После минутного молчания он заговорил почти шепотом, постепенно повышая голос:
– С какой истомой танцуют женщины Сирии! Я знавал в Иерусалиме одну иудеянку: в какой-то трущобе, при мерцании коптящего светильника, она плясала на грязном ковре, время от времени ударяя в цимбалы высоко вскинутыми руками… Я любил ее дикую пляску, ее немного хриплый, но все же нежный голос, исходивший от нее запах ладана… Я следовал за ней всюду. Я сблизился с презренным миром солдат, уличных фокусников и мытарей, окружавших ее. Однажды она исчезла и больше не появлялась. Я долго искал ее во всех подозрительных переулках, в тавернах. Отвыкнуть от нее было труднее, нежели от греческого вина. Несколько месяцев спустя я случайно узнал, что она примкнула к кучке мужчин и женщин, которые следовали за молодым чудотворцем из Галилеи. Он называл себя Иисусом Назареем и впоследствии был распят за какое-то преступление. Понтий, ты не помнишь этого человека?

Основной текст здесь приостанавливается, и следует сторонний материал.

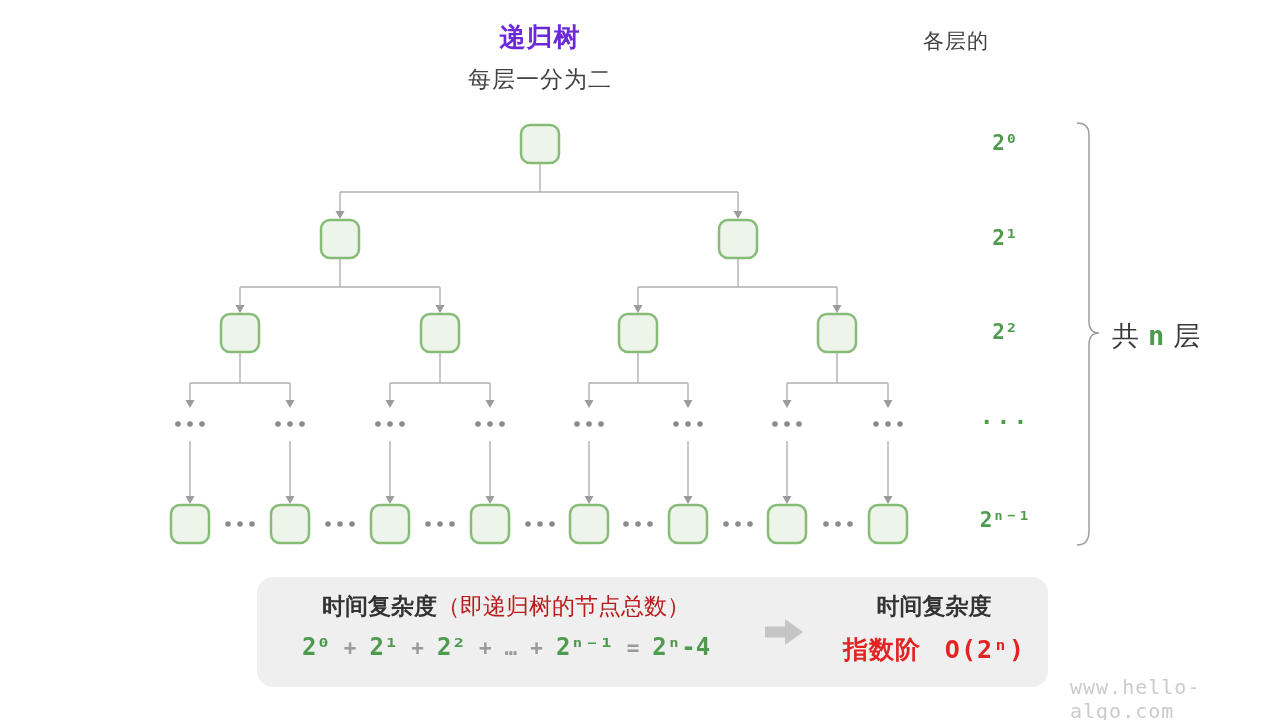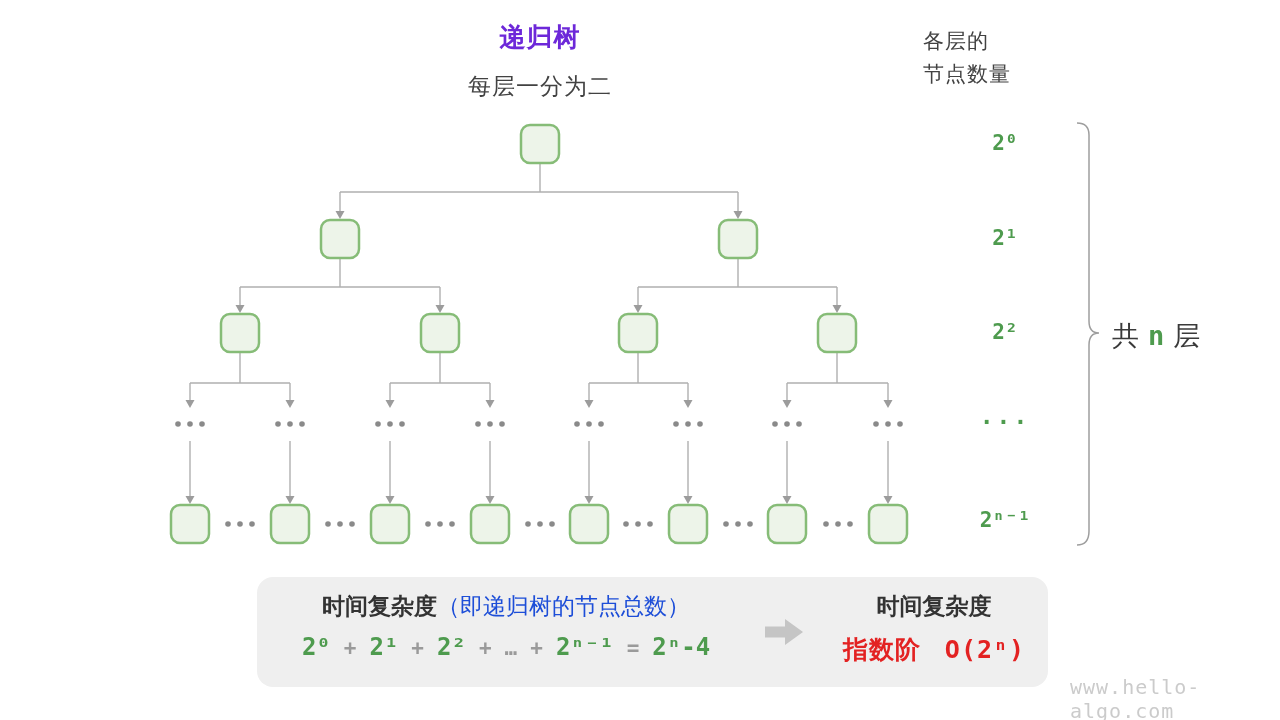--- a/index.html
+++ b/index.html
@@ -11,7 +11,7 @@
   
   .title-block { left: 340px; top: 20px; width: 400px; text-align: center; }
   .diagram-title { font-size: 26px; font-weight: 700; color: #6d28d9; letter-spacing: 1px; }
-  .diagram-subtitle { font-size: 23px; margin-top: 16px; color: #424242; letter-spacing: 1px; }
+  .diagram-subtitle { font-size: 23px; margin-top: 9px; color: #424242; letter-spacing: 1px; }
 
   .right-header { left: 923px; top: 24px; width: 160px; text-align: left;
                   font-size: 21px; color: #424242; line-height: 33px; letter-spacing: 1px; }

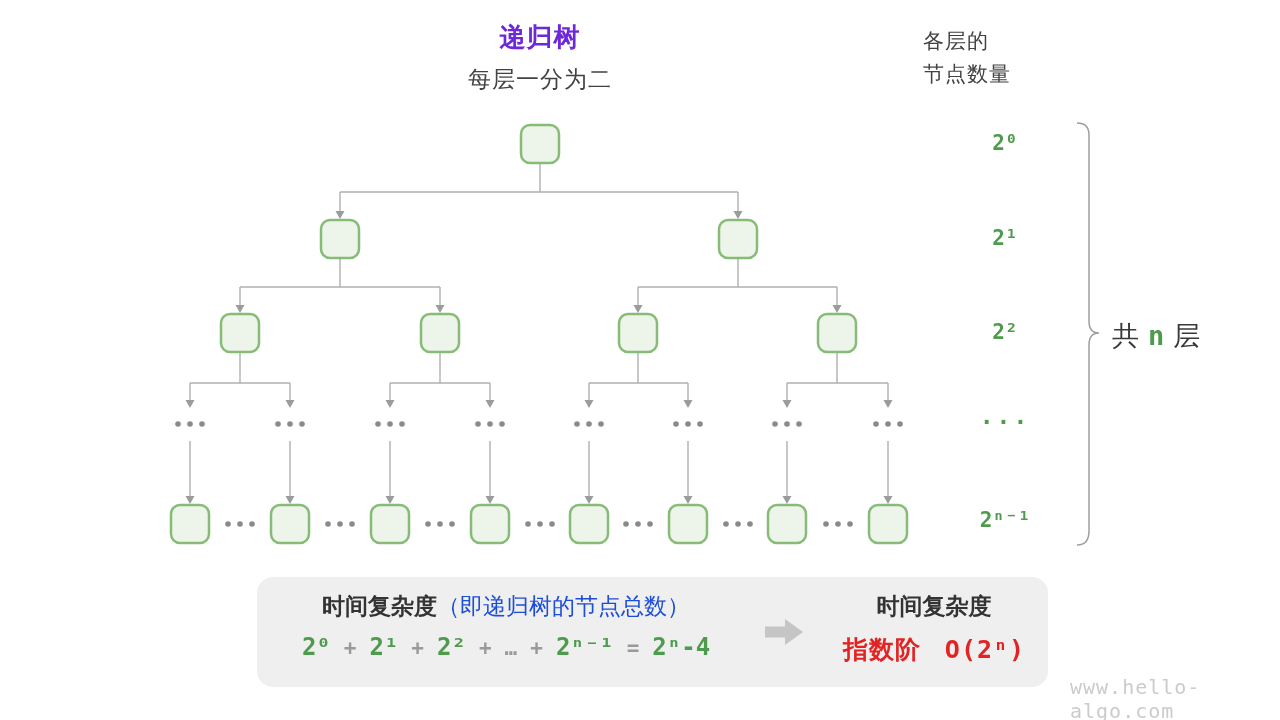--- a/index.html
+++ b/index.html
@@ -61,7 +61,6 @@
 
 <div class="abs right-header">
   <div>各层的</div>
-  <div>节点数量</div>
 </div>
 
 <svg class="abs" style="left:140px; top:100px;" width="840" height="460" viewBox="140 100 840 460">

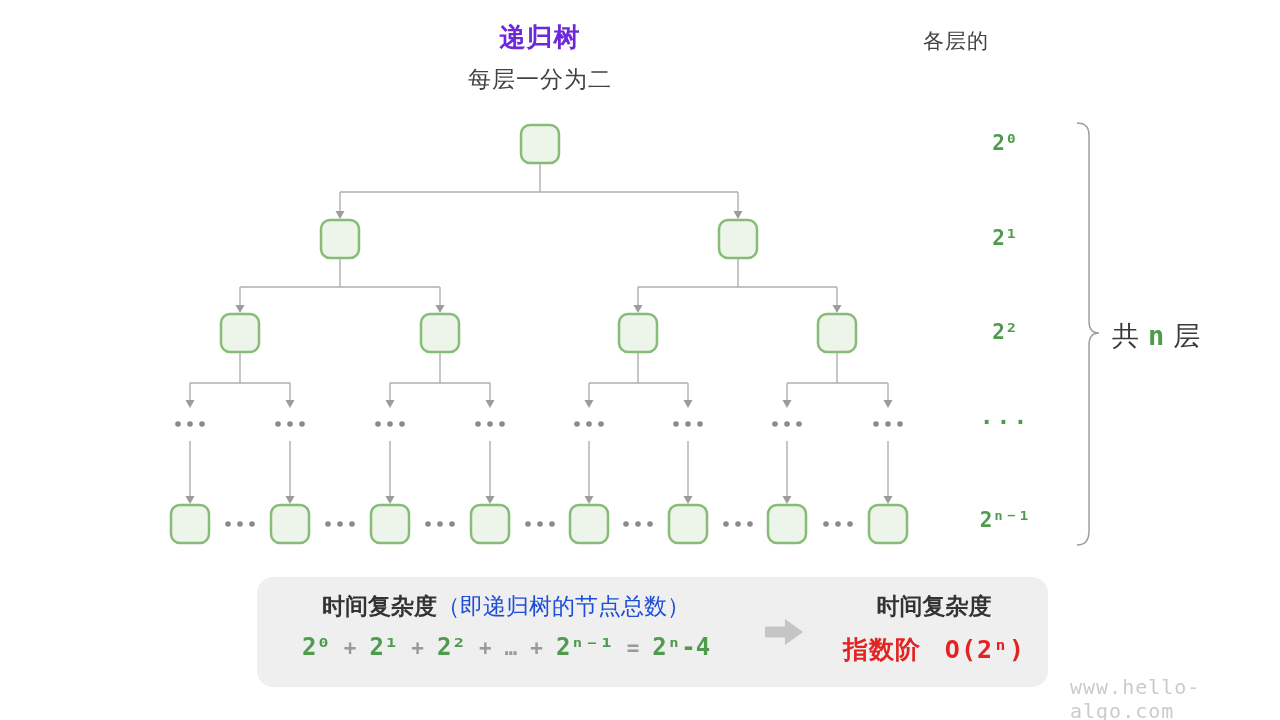--- a/index.html
+++ b/index.html
@@ -33,7 +33,7 @@
   .summary-left { position: absolute; left: 14px; top: 14px; width: 470px; text-align: center; }
   .summary-title-line { font-size: 23px; white-space: nowrap; }
   .summary-title-bold { font-weight: 700; color: #333; }
-  .summary-title-note { color: #1d4ed8; text-align: right; }
+  .summary-title-note { color: #b91c1c; text-align: right; }
   .formula-row { margin-top: 11px; display: flex; justify-content: center; align-items: baseline;
                  gap: 13px; font-family: "DejaVu Sans Mono", monospace;
                  font-weight: 700; font-size: 24px; white-space: nowrap; }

Понтий Пилат нахмурил брови и потер рукою лоб, пробегая мыслию минувшее. Немного помолчав, он прошептал:
– Иисус? Назарей? Не помню.
А. Франс. «Прокуратор Иудеи»
Разговор этот ведется по меньшей мере три десятилетия спустя после интересующих нас событий. Понтий Пилат, выведенный в этом рассказе Анатоля Франса, стар. Однако забывчивость бывшего прокуратора Иудеи вовсе не объясняется немощью его старческой памяти. «Благодарение богам, – говорит он о себе, – я сохранил ясность ума, память моя не ослабела». Нет, если он не может вспомнить, кто такой этот Иисус Назарей, о котором спрашивает его собеседник, так совсем по другой причине:
– Иудеи… считают достойным смертной казни всякого, кто открыто исповедует верования, противные их закону. А с того времени, как они подпали под власть Рима и смертные приговоры, выносимые их судилищем, стали вступать в силу лишь после утверждения проконсулом или прокуратором, они вечно докучали римским правителям просьбами одобрить их зловещие решения; они с воплями осаждали преторию, требуя казни осужденного. Сто раз толпы иудеев, богатых и бедных, со священниками во главе, обступали мое кресло из слоновой кости и, цепляясь за полы моей тоги и за ремни сандалий, с пеной у рта взывали ко мне, требуя казни какого-нибудь несчастного, за которым я не находил никакой вины и который был в моих глазах таким же безумцем, как и его обвинители, что я говорю, сто раз! Так бывало ежедневно, ежечасно…
Но и не потому, что случай с Иисусом Назареем был одним из великого множества подобных, не может вспомнить о нем бывший прокуратор. Этот случай (как и другие подобные же) не отложился ни сильным рубцом, ни даже мельчайшей царапиной на его памяти, потому что, ясно понимая, что он отправляет на казнь ни в чем не повинных людей, прокуратор ни в малейшей степени не терзался угрызениями совести. Он делал то, что должен был делать. Только и всего.